Provided records:

[Start of section]

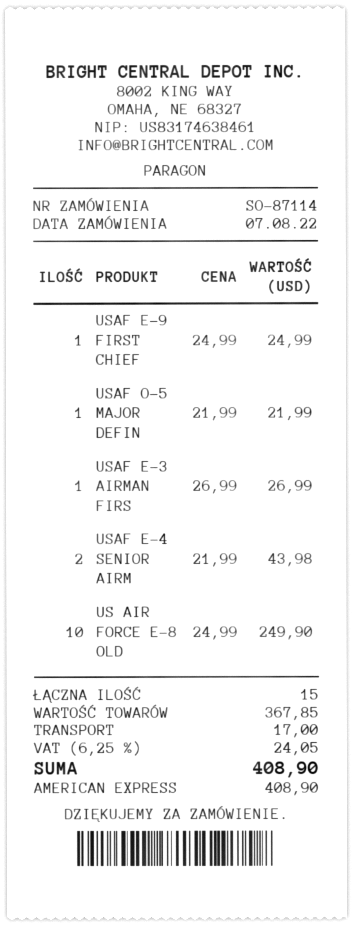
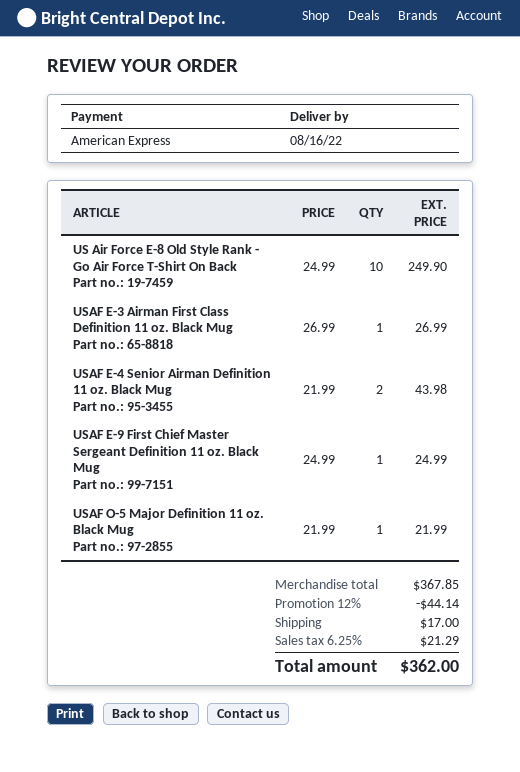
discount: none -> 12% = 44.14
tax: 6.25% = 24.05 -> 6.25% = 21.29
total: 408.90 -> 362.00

[End of section]
[Start of section]

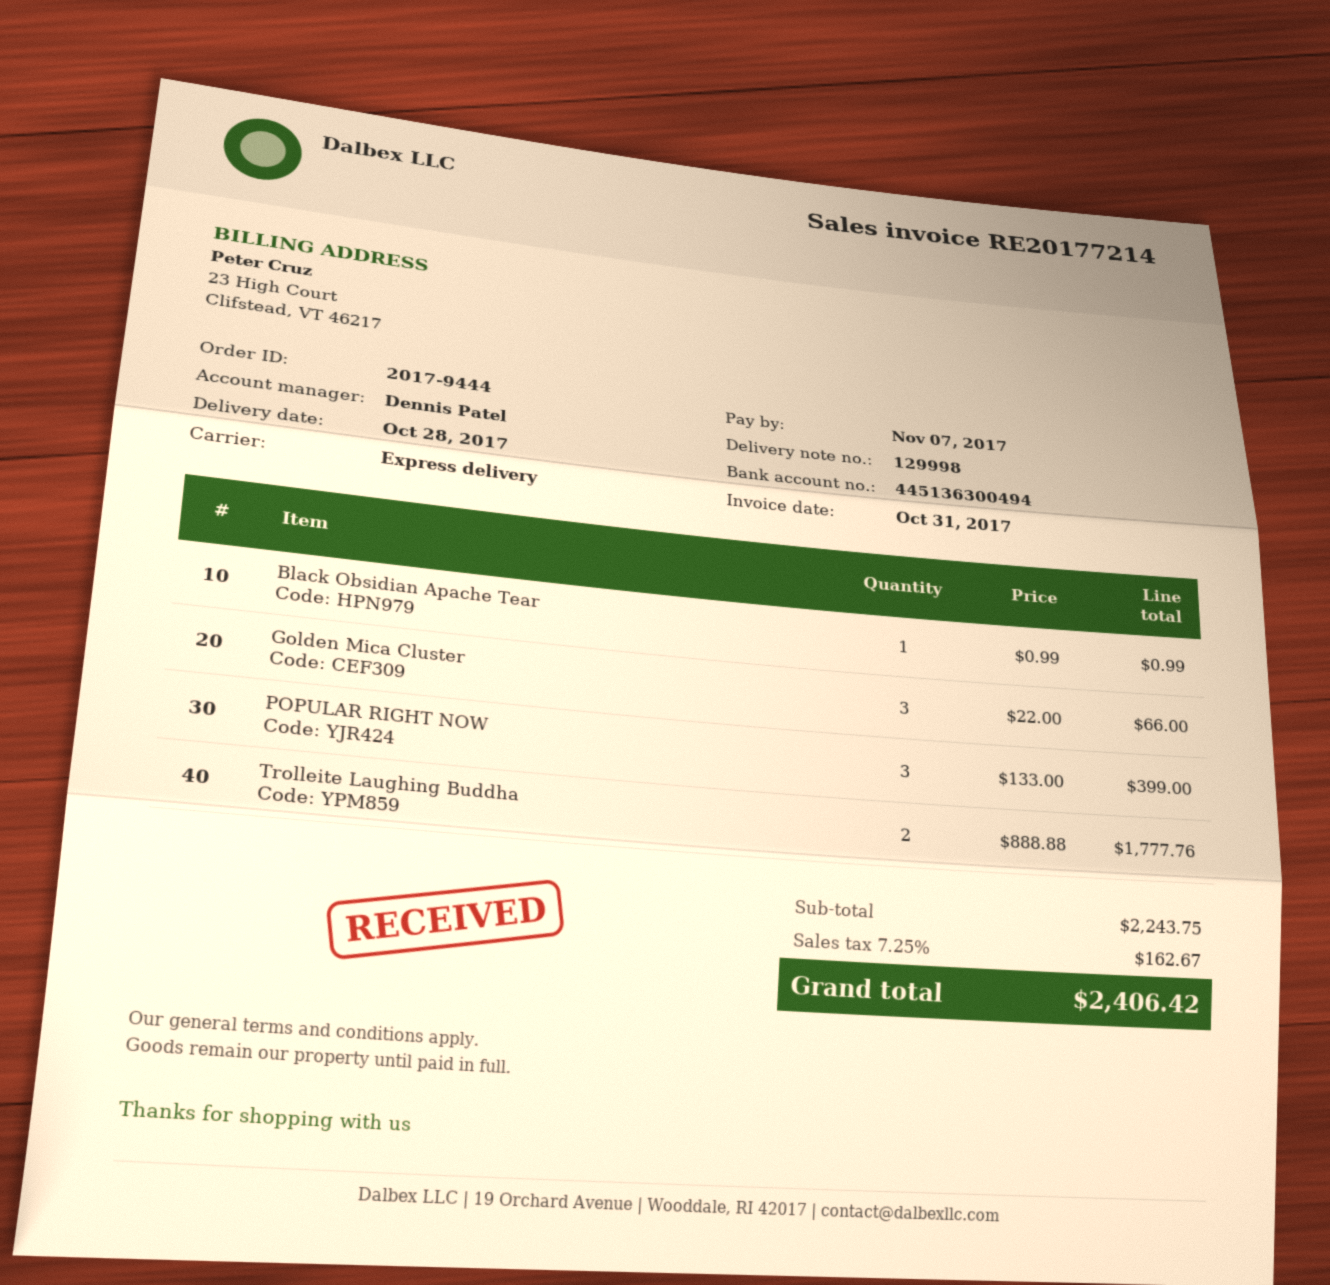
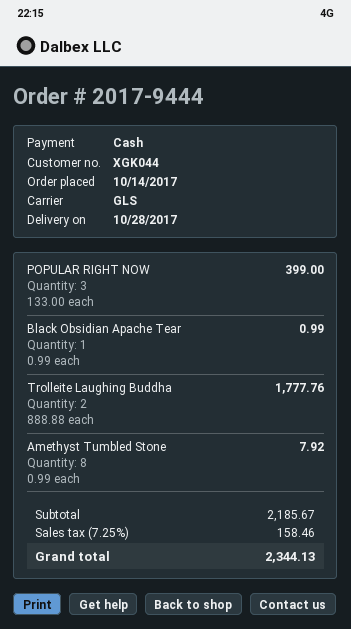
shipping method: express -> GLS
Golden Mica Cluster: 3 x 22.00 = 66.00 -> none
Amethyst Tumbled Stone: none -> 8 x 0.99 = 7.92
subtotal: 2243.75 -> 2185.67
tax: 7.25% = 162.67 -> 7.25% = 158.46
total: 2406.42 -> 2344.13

[End of section]

Exercise description:
Output the material above exactly, but only from the line that carries "shipping method: express -> GLS" through the line that carries "total: 2406.42 -> 2344.13".

Result below:
shipping method: express -> GLS
Golden Mica Cluster: 3 x 22.00 = 66.00 -> none
Amethyst Tumbled Stone: none -> 8 x 0.99 = 7.92
subtotal: 2243.75 -> 2185.67
tax: 7.25% = 162.67 -> 7.25% = 158.46
total: 2406.42 -> 2344.13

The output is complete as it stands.